### Dataset items
• • • • • • •

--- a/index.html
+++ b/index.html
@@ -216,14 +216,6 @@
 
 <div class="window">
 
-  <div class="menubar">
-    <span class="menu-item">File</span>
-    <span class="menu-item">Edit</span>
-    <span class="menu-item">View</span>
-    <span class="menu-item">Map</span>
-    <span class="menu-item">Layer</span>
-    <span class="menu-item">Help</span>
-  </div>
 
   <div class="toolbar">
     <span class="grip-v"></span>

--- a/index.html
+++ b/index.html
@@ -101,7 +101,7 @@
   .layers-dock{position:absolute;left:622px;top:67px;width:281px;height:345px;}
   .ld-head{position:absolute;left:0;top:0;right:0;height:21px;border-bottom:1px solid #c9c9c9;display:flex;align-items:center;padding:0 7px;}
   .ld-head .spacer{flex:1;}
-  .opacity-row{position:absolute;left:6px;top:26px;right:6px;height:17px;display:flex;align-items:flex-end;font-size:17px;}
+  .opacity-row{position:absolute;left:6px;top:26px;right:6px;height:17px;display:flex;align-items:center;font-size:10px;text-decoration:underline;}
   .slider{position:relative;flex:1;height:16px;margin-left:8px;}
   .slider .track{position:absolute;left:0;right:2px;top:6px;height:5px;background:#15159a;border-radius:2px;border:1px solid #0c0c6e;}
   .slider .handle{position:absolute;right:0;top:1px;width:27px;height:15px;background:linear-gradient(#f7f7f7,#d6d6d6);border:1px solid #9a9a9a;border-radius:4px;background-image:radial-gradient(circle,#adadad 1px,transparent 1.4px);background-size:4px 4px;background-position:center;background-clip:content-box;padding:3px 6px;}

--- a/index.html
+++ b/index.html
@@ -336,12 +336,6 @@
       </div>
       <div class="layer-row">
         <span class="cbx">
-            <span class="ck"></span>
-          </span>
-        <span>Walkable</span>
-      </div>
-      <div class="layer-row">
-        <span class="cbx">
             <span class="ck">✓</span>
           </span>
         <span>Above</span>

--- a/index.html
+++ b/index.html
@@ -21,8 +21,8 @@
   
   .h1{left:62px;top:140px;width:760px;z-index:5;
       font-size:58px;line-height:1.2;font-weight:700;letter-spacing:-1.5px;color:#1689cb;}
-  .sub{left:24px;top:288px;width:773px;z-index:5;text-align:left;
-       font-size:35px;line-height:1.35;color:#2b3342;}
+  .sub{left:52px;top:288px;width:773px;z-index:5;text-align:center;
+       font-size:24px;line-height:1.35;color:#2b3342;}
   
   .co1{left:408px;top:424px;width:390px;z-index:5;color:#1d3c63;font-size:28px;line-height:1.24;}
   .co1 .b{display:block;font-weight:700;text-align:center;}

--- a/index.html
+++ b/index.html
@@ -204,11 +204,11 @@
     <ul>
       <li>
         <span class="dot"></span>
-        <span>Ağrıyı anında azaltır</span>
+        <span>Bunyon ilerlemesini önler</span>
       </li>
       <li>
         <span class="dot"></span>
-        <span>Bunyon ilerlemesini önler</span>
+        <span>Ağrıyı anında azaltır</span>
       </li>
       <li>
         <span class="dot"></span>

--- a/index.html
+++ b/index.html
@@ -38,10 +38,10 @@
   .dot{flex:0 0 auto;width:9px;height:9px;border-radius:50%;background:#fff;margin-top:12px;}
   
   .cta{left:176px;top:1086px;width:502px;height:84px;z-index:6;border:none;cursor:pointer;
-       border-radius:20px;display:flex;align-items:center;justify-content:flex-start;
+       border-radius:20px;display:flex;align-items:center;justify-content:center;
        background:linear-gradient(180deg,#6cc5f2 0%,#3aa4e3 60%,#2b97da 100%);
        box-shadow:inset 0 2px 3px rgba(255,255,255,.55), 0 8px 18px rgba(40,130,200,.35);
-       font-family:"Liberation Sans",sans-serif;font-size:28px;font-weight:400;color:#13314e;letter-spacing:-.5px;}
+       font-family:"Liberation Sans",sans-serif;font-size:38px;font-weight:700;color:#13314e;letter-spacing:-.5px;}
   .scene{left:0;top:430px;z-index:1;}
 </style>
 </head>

• • • • • • •

### What is being asked
All of the records above need to be copied exactly.

### Result of the exercise
--- a/index.html
+++ b/index.html
@@ -216,14 +216,6 @@
 
 <div class="window">
 
-  <div class="menubar">
-    <span class="menu-item">File</span>
-    <span class="menu-item">Edit</span>
-    <span class="menu-item">View</span>
-    <span class="menu-item">Map</span>
-    <span class="menu-item">Layer</span>
-    <span class="menu-item">Help</span>
-  </div>
 
   <div class="toolbar">
     <span class="grip-v"></span>

--- a/index.html
+++ b/index.html
@@ -101,7 +101,7 @@
   .layers-dock{position:absolute;left:622px;top:67px;width:281px;height:345px;}
   .ld-head{position:absolute;left:0;top:0;right:0;height:21px;border-bottom:1px solid #c9c9c9;display:flex;align-items:center;padding:0 7px;}
   .ld-head .spacer{flex:1;}
-  .opacity-row{position:absolute;left:6px;top:26px;right:6px;height:17px;display:flex;align-items:flex-end;font-size:17px;}
+  .opacity-row{position:absolute;left:6px;top:26px;right:6px;height:17px;display:flex;align-items:center;font-size:10px;text-decoration:underline;}
   .slider{position:relative;flex:1;height:16px;margin-left:8px;}
   .slider .track{position:absolute;left:0;right:2px;top:6px;height:5px;background:#15159a;border-radius:2px;border:1px solid #0c0c6e;}
   .slider .handle{position:absolute;right:0;top:1px;width:27px;height:15px;background:linear-gradient(#f7f7f7,#d6d6d6);border:1px solid #9a9a9a;border-radius:4px;background-image:radial-gradient(circle,#adadad 1px,transparent 1.4px);background-size:4px 4px;background-position:center;background-clip:content-box;padding:3px 6px;}

--- a/index.html
+++ b/index.html
@@ -336,12 +336,6 @@
       </div>
       <div class="layer-row">
         <span class="cbx">
-            <span class="ck"></span>
-          </span>
-        <span>Walkable</span>
-      </div>
-      <div class="layer-row">
-        <span class="cbx">
             <span class="ck">✓</span>
           </span>
         <span>Above</span>

--- a/index.html
+++ b/index.html
@@ -21,8 +21,8 @@
   
   .h1{left:62px;top:140px;width:760px;z-index:5;
       font-size:58px;line-height:1.2;font-weight:700;letter-spacing:-1.5px;color:#1689cb;}
-  .sub{left:24px;top:288px;width:773px;z-index:5;text-align:left;
-       font-size:35px;line-height:1.35;color:#2b3342;}
+  .sub{left:52px;top:288px;width:773px;z-index:5;text-align:center;
+       font-size:24px;line-height:1.35;color:#2b3342;}
   
   .co1{left:408px;top:424px;width:390px;z-index:5;color:#1d3c63;font-size:28px;line-height:1.24;}
   .co1 .b{display:block;font-weight:700;text-align:center;}

--- a/index.html
+++ b/index.html
@@ -204,11 +204,11 @@
     <ul>
       <li>
         <span class="dot"></span>
-        <span>Ağrıyı anında azaltır</span>
+        <span>Bunyon ilerlemesini önler</span>
       </li>
       <li>
         <span class="dot"></span>
-        <span>Bunyon ilerlemesini önler</span>
+        <span>Ağrıyı anında azaltır</span>
       </li>
       <li>
         <span class="dot"></span>

--- a/index.html
+++ b/index.html
@@ -38,10 +38,10 @@
   .dot{flex:0 0 auto;width:9px;height:9px;border-radius:50%;background:#fff;margin-top:12px;}
   
   .cta{left:176px;top:1086px;width:502px;height:84px;z-index:6;border:none;cursor:pointer;
-       border-radius:20px;display:flex;align-items:center;justify-content:flex-start;
+       border-radius:20px;display:flex;align-items:center;justify-content:center;
        background:linear-gradient(180deg,#6cc5f2 0%,#3aa4e3 60%,#2b97da 100%);
        box-shadow:inset 0 2px 3px rgba(255,255,255,.55), 0 8px 18px rgba(40,130,200,.35);
-       font-family:"Liberation Sans",sans-serif;font-size:28px;font-weight:400;color:#13314e;letter-spacing:-.5px;}
+       font-family:"Liberation Sans",sans-serif;font-size:38px;font-weight:700;color:#13314e;letter-spacing:-.5px;}
   .scene{left:0;top:430px;z-index:1;}
 </style>
 </head>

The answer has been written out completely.